A Prefeitura de Santo André, por meio do programa Qualisaúde, inaugurou neste mês o Complexo Regulador Municipal, responsável pelo gerenciamento de consultas e exames na rede andreense, auditoria de contratos de prestadores de serviços na área da saúde e articulação de vagas com hospitais municipais e serviços de referência. Com a implantação desse novo serviço, a capacidade de agendamento pela central de vagas da rede será dobrada, passando de 15 mil para 30 mil ofertas mensais de consultas e exames. Outra novidade foi a criação de um setor 24 horas, para encaminhamento ágil de casos que demandam prioridade de transferência hospitalar.

“Às vezes, as pessoas pensam em saúde naquilo que elas podem ver, postos e UPAs, por exemplo, mas esse serviço que inauguramos tem fundamental importância para agilizar o atendimento de quem precisa. Esse projeto faz parte do programa Qualisaúde, pois estamos readequando processos de trabalho para melhor gerir os recursos que temos. Com isso, conseguimos garantir que os leitos dos nossos hospitais sejam ocupados pelos casos realmente necessários, e não por aqueles que podem ter outro tipo de acolhimento e acabam ocupando as vagas daqueles casos mais complexos”, avaliou o prefeito Paulo Serra, que esteve no Complexo Regulador Municipal nesta terça-feira (31).

O Complexo Regulador Municipal foi estruturado em três frentes: Regulação Ambulatorial, Regulação Municipal e Unidade de Avaliação, Auditoria e Contratualização, sendo os dois últimos departamentos inéditos na Saúde.

Dentro da Regulação Ambulatorial é feita a marcação de consultas e exames do município, como parte dos serviços da Atenção Básica e Especializada. Para que o tempo de espera por atendimento seja reduzido, o número de agendamentos por mês passou de 15 mil para 30 mil. Além da ampliação da capacidade de atendimento, foi implantada a priorização dos casos, ou seja, todos os encaminhamentos passam nas mãos de médicos reguladores que realizam avaliação de acordo com o quadro clínico exposto na guia, para agendamento com maior brevidade quando necessário.

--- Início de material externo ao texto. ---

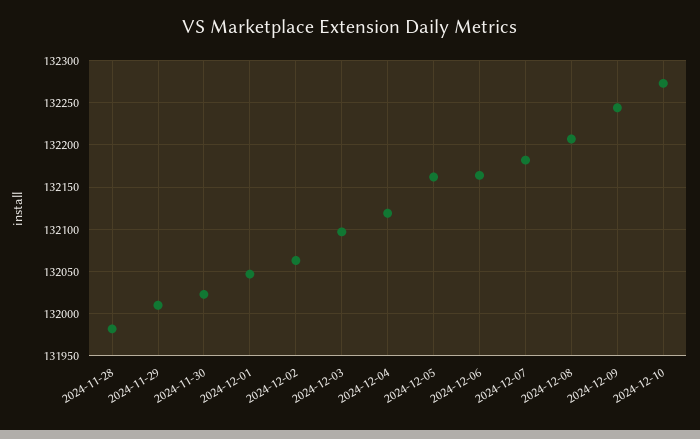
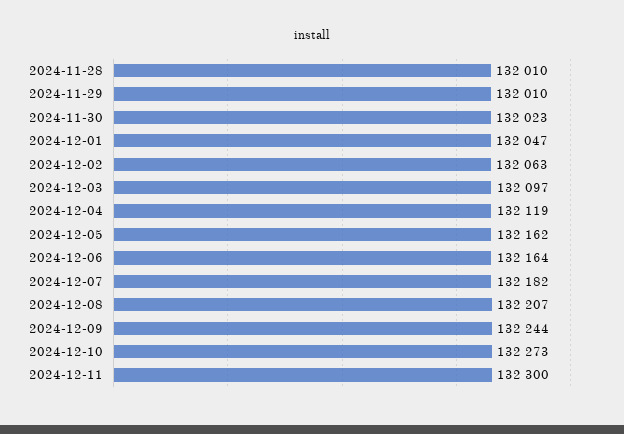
2024-11-28: 131980 -> 132010
2024-12-11: none -> 132300

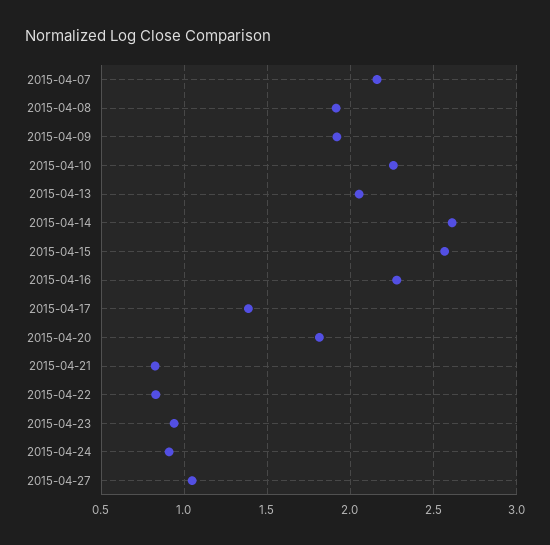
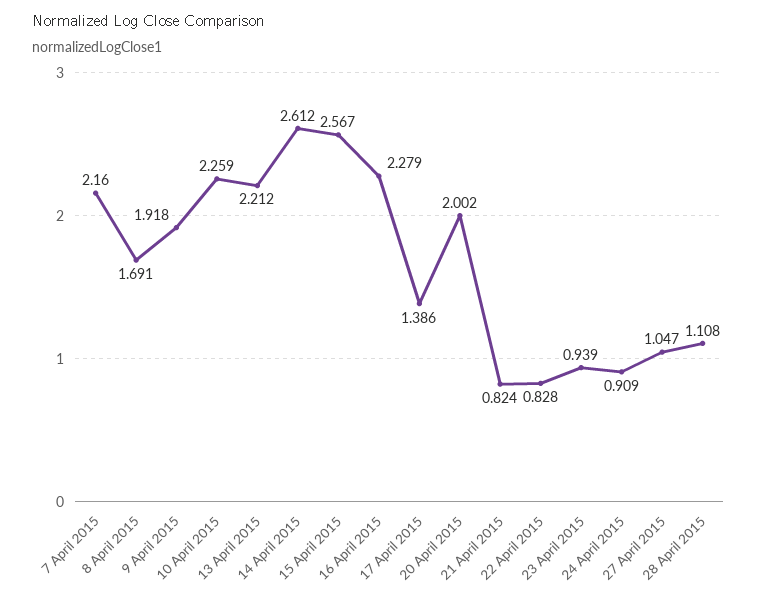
2015-04-08: 1.9 -> 1.691
2015-04-13: 2.05 -> 2.212
2015-04-20: 1.8 -> 2.002
28 April 2015: none -> 1.108

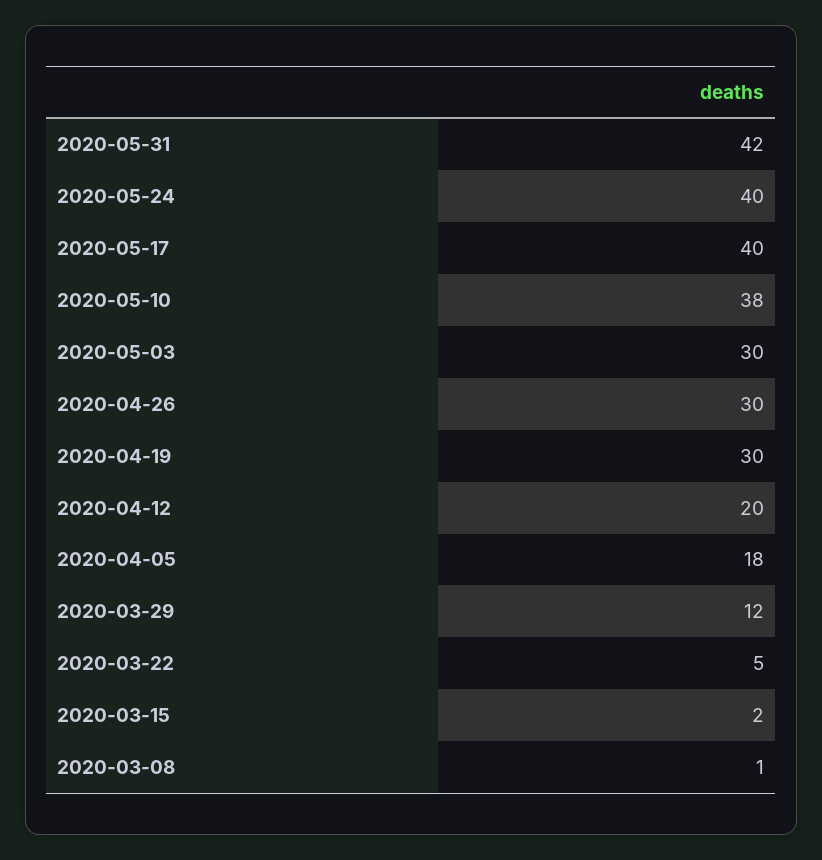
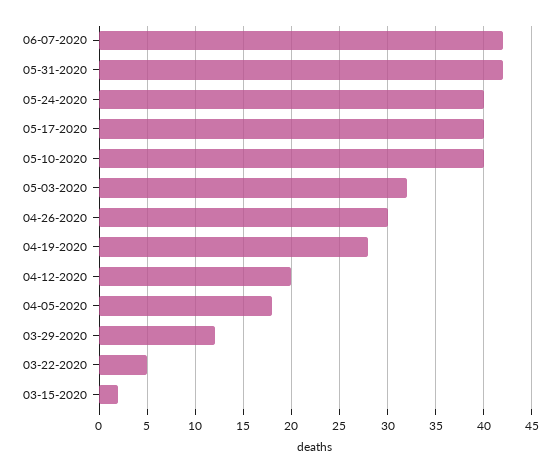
2020-05-10: 38 -> 40
2020-05-03: 30 -> 32
2020-04-19: 30 -> 28
2020-03-08: 1 -> none
06-07-2020: none -> 42

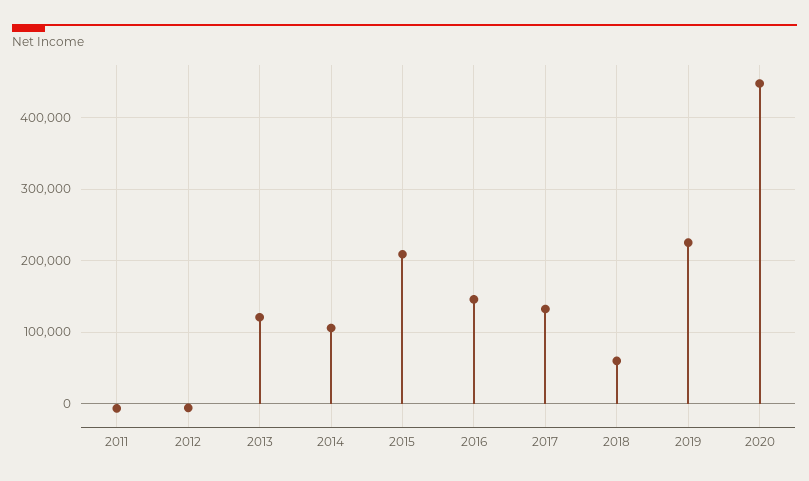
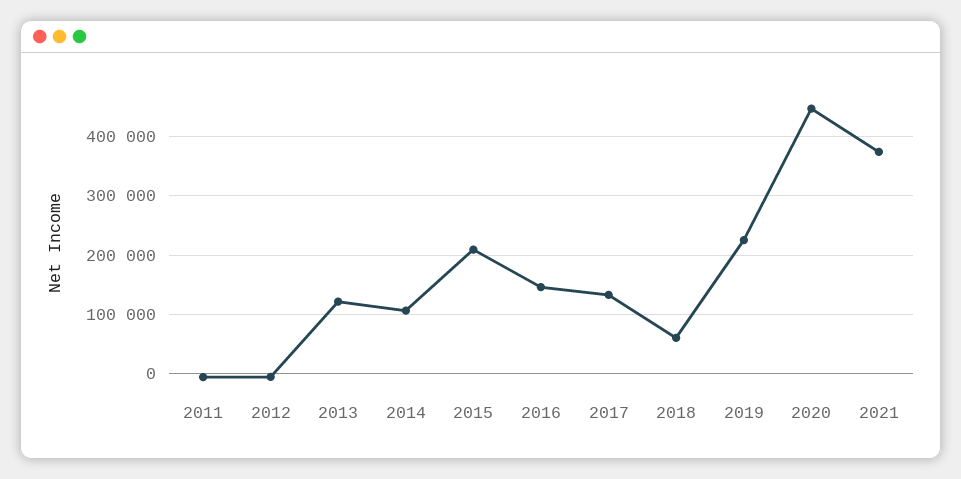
2021: none -> 380000

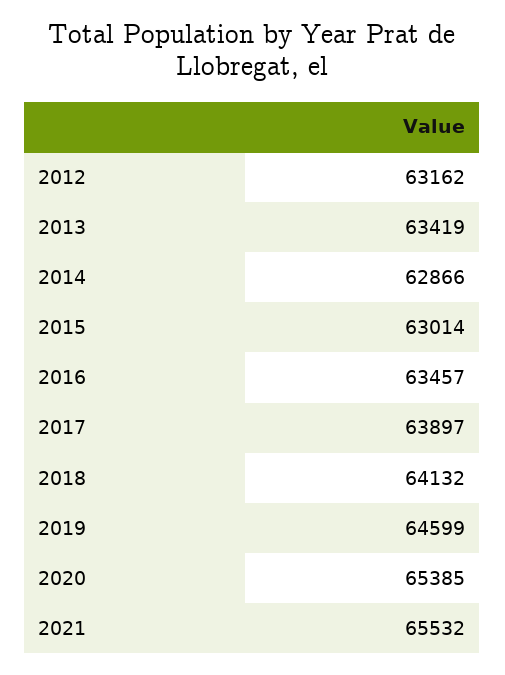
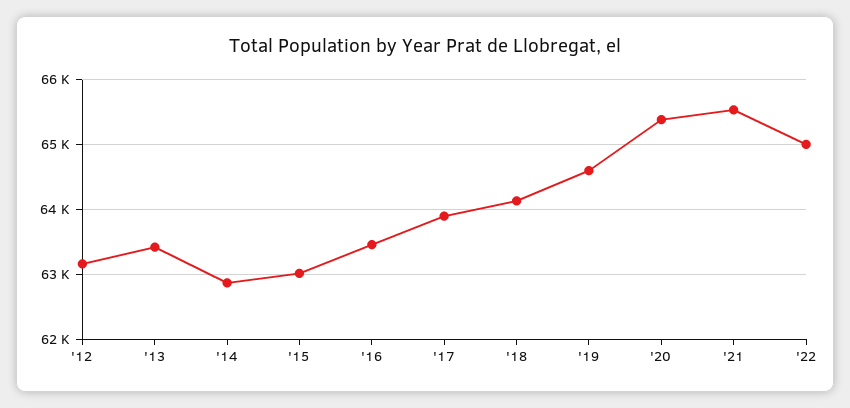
'22: none -> 65000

Já na Regulação Municipal, uma equipe formada por 14 médicos e sete funcionários administrativos foi contratada para atuar durante 24 horas, em escala de revezamento, assistindo e regulando as vagas na rede de urgência e emergência andreense, além de auxiliar na avaliação dos casos de transferências para hospitais estaduais. Para se ter ideia do impacto da criação desse setor, em 19 dias de atividade, foram feitas 621 solicitações de transferência de pacientes. Com a avaliação dos médicos reguladores, apenas 239 transferências foram efetivadas e 382 foram casos resolvidos com outros encaminhamentos.

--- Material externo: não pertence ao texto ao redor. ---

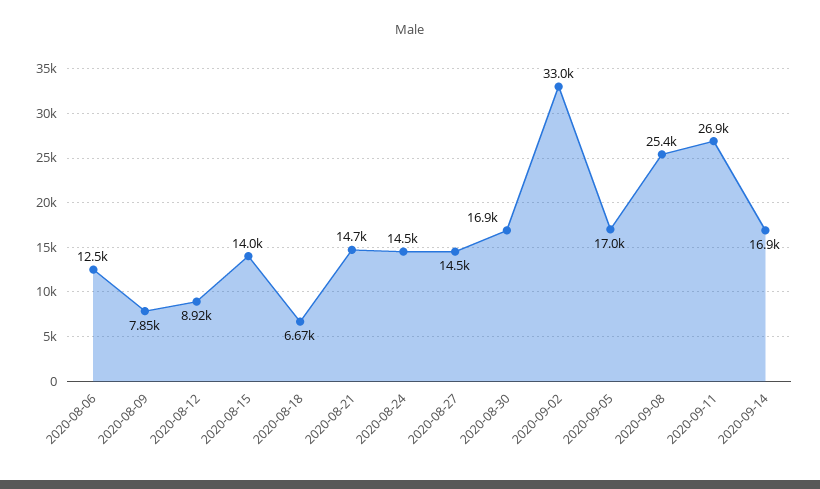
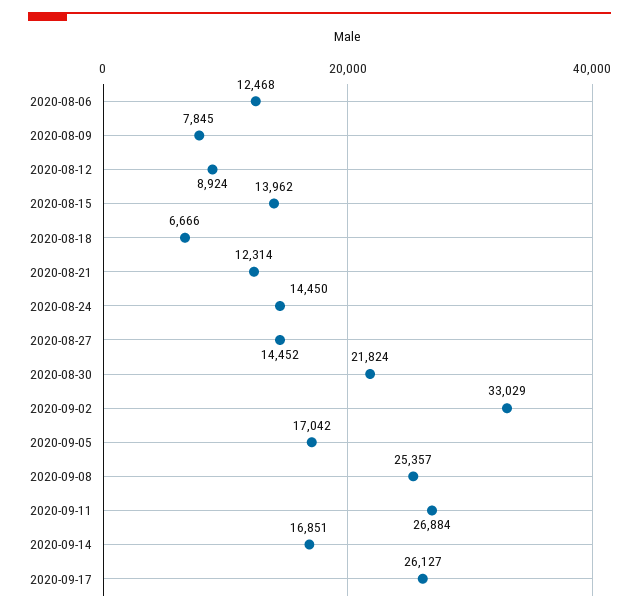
2020-08-21: 14700 -> 12314
2020-08-30: 16900 -> 21824
2020-09-17: none -> 26127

A área também consegue cruzar dados para verificar se o paciente possui convênio médico e, dessa forma, consegue realizar transferência para serviços da rede particular da qual o paciente tenha acesso. Das 239 transferências realizadas no período, 71 foram para referências estaduais e 33 foram feitas para equipamentos particulares, a partir dessa análise. Numa analogia, isso representaria o total de leitos da UPA Bangu, que seriam ocupados por quem tem outras alternativas para atendimento, garantindo resposta para aqueles que mais precisam e não têm outra alternativa, de acordo com os princípios de equidade do SUS.

Por fim, na Unidade de Avaliação, Auditoria e Contratualização, setor também recém-criado, é feito o gerenciamento dos contratos, sistemas, produções e prestação de serviços no SUS. A partir da análise dos contratos foi possível repactuar o número de oferta com prestadores de acordo com a real demanda do município, como por exemplo, a Fundação do ABC, Casa da Esperança, AME, Ghelfond e Biofast. Nesta unidade também será feita a fiscalização do cumprimento dos serviços estipulados em contrato.